Chronic allograft nephropathy it is characterized by a slow but
variable loss of function, often in combination with proteinuria and hypertension. The histopathology is also not specific, but transplant glomerulopathy and multilayering of the peritubular capillaries are highly characteristic. Several risk factors have been identified, such as advanced donor age, delayed graft function, repeated acute rejection episodes, vascular rejection episodes, and rejections that occur late after transplantation.
Prevetion
The most effective option to prevent chronic allograft nephropathy is to avoid graft injury from both immune and nonimmune mechanisms.

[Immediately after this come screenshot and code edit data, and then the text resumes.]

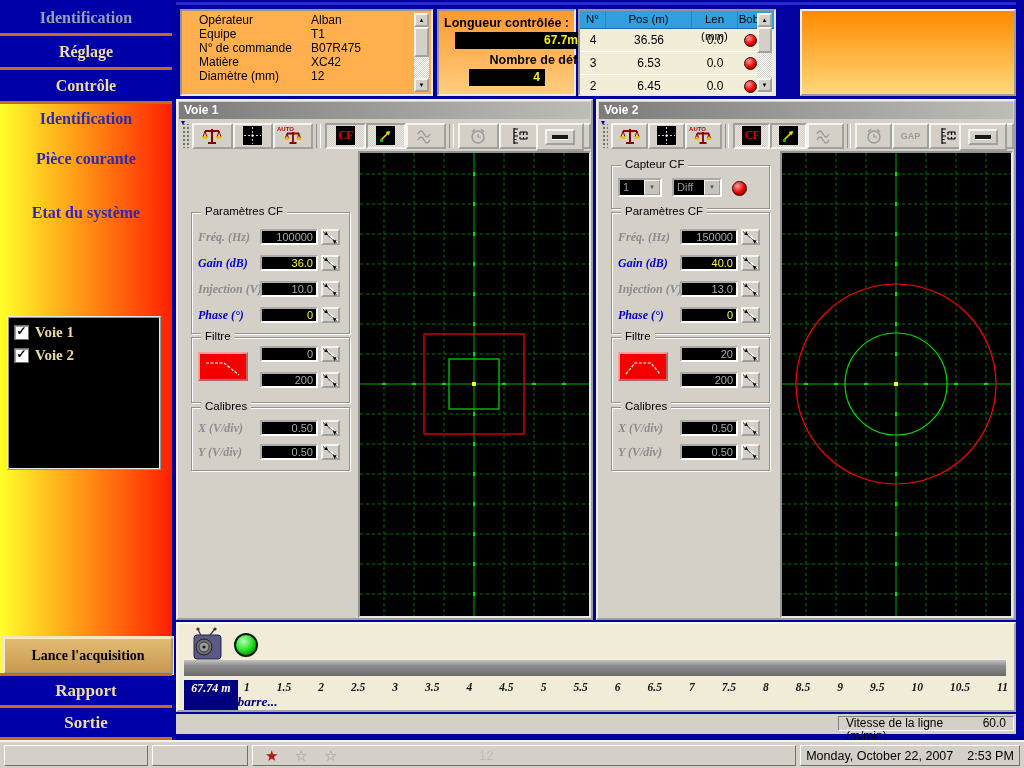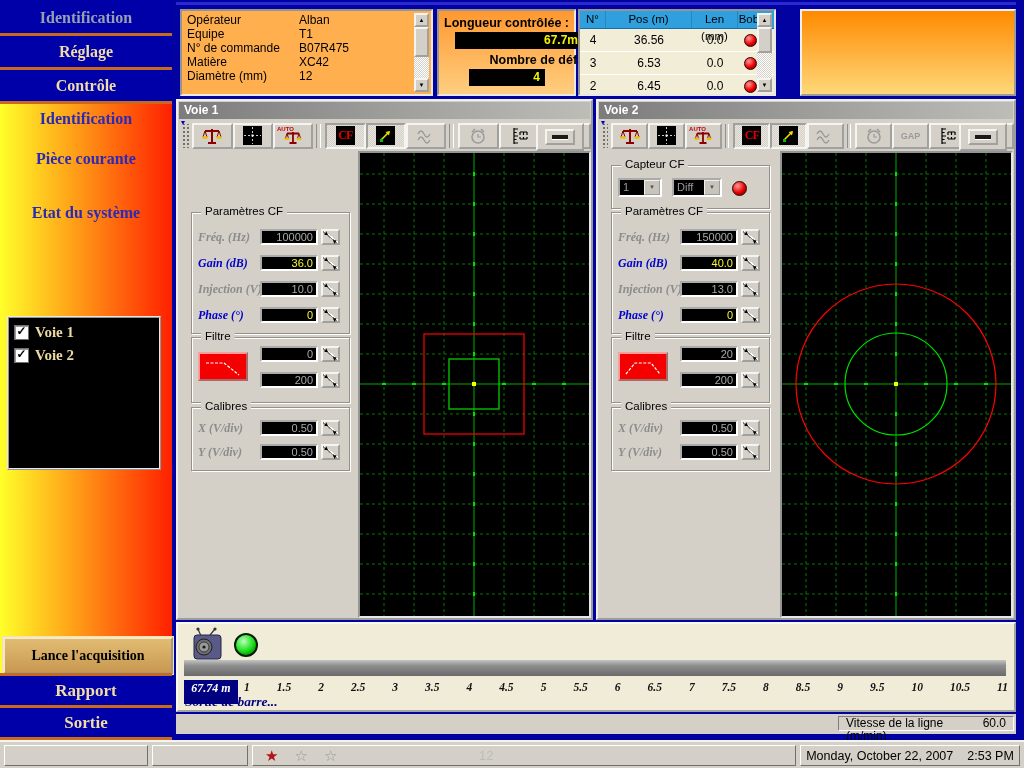--- a/index.html
+++ b/index.html
@@ -148,7 +148,7 @@
 <div class="abs" id="topline"></div>
 
 <div class="abs sunken" id="infopanel">
-  <div style="padding-top:2px;">
+  <div style="padding-top:2px;padding-left:12px;">
     <div class="inforow"><span class="lbl">Opérateur</span><span>Alban</span></div>
     <div class="inforow"><span class="lbl">Equipe</span><span>T1</span></div>
     <div class="inforow"><span class="lbl">N° de commande</span><span>B07R475</span></div>

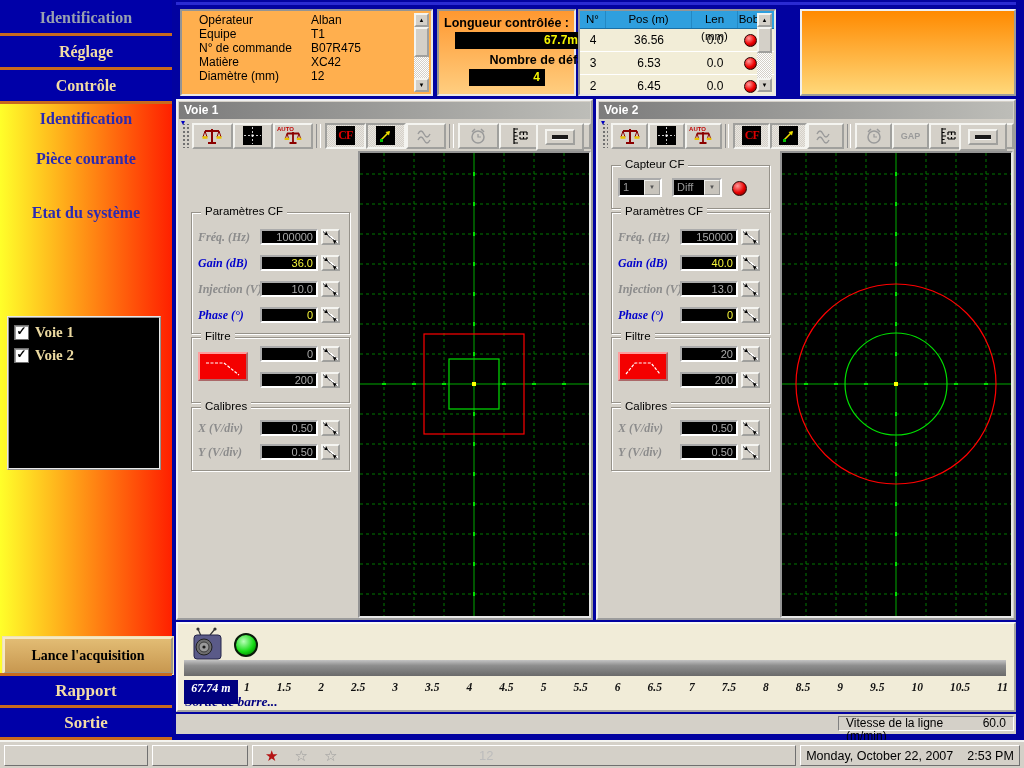--- a/index.html
+++ b/index.html
@@ -98,7 +98,7 @@
   .led-green{position:absolute;left:56px;top:9px;width:20px;height:20px;border-radius:50%;
              background:radial-gradient(circle at 38% 32%,#B8FFB8,#16DC16 55%,#007800 88%);border:2px solid #0A1A0A;}
   #rod{position:absolute;left:6px;top:36px;width:822px;height:16px;background:linear-gradient(180deg,#C4C4C4,#8E8E8E 35%,#6A6A6A);}
-  #poslabel{position:absolute;left:6px;top:56px;width:54px;height:24px;background:#000080;color:#fff;text-align:center;
+  #poslabel{position:absolute;left:6px;top:56px;width:54px;height:30px;background:#000080;color:#fff;text-align:center;
             font-family:"Liberation Serif",serif;font-style:italic;font-weight:bold;font-size:12px;line-height:16px;}
   #ticks{position:absolute;left:66px;right:6px;top:57px;display:flex;justify-content:space-between;}
   #ticks span{font-family:"Liberation Serif",serif;font-style:italic;font-weight:bold;font-size:11.5px;color:#111;}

There is another option to establish the extent to which rigorous control of hypertension can prevent CAN in controlled prospective trials; this would establish that hypertension contributes to CAN.
Complication
There are 4 main complications which can occur in patients of chronic allograft nephropathy:
● Infections
The anti-rejection drugs patients take put they at greater risk for developing an infection. The most common infections after a kidney transplant are of the lungs, the surgical incision, and the urinary tract or bladder.
● High blood pressure
Some medicines can cause high blood pressure in people, other persons must take meds to control their high blood pressure. The doctor or transplant tea, will work with each person to find the one best for him.
●Rejection
Rejection is when the human body's immune system recognizes something foreign in the body and tries to destroy it. It is the most common complication of a kidney transplant and can happen any time during the life of the kidney. Rejection comes in several forms:
●Diabetes
Medications patients after a transplant can get diabetes complication. They may need to start taking insulin or increase the dose of medicines to help control their blood sugar. Symptoms of diabetes may include: increased thirst, increased frequency of urination, blurred vision, and confusion.
Healthy diet
Do not take too much salt or protein. For the things mentioned above will burden the kidney work. Also the sports drink contains extra electrolyte and salt, so the patients should pay attention. Furthermore, fried and spicy food should be stopped such as garlic, green onion, coriander etc.
No smoking
Smoking is an important risk factor that has been shown to hasten the progression of kidney disease. In addition, smoking increase high blood pressure and cardiovascular risks, two health problems that often occur along with renal disease.
Control blood sugar
High blood sugar can weaken your immune system. So control on blood sugar is very important. Get a flu shot every year, and get a tetanus booster shot every 10 years. Your doctor will likely recommend the pneumonia vaccine, as well.
Regular examination
The patients with chronic allograft nephropathy had better do regular examination in hospital to know their body situation in order to get a prompt treatment. For instance, blood test, urine test, creatinine test are common forms for the kidney patients.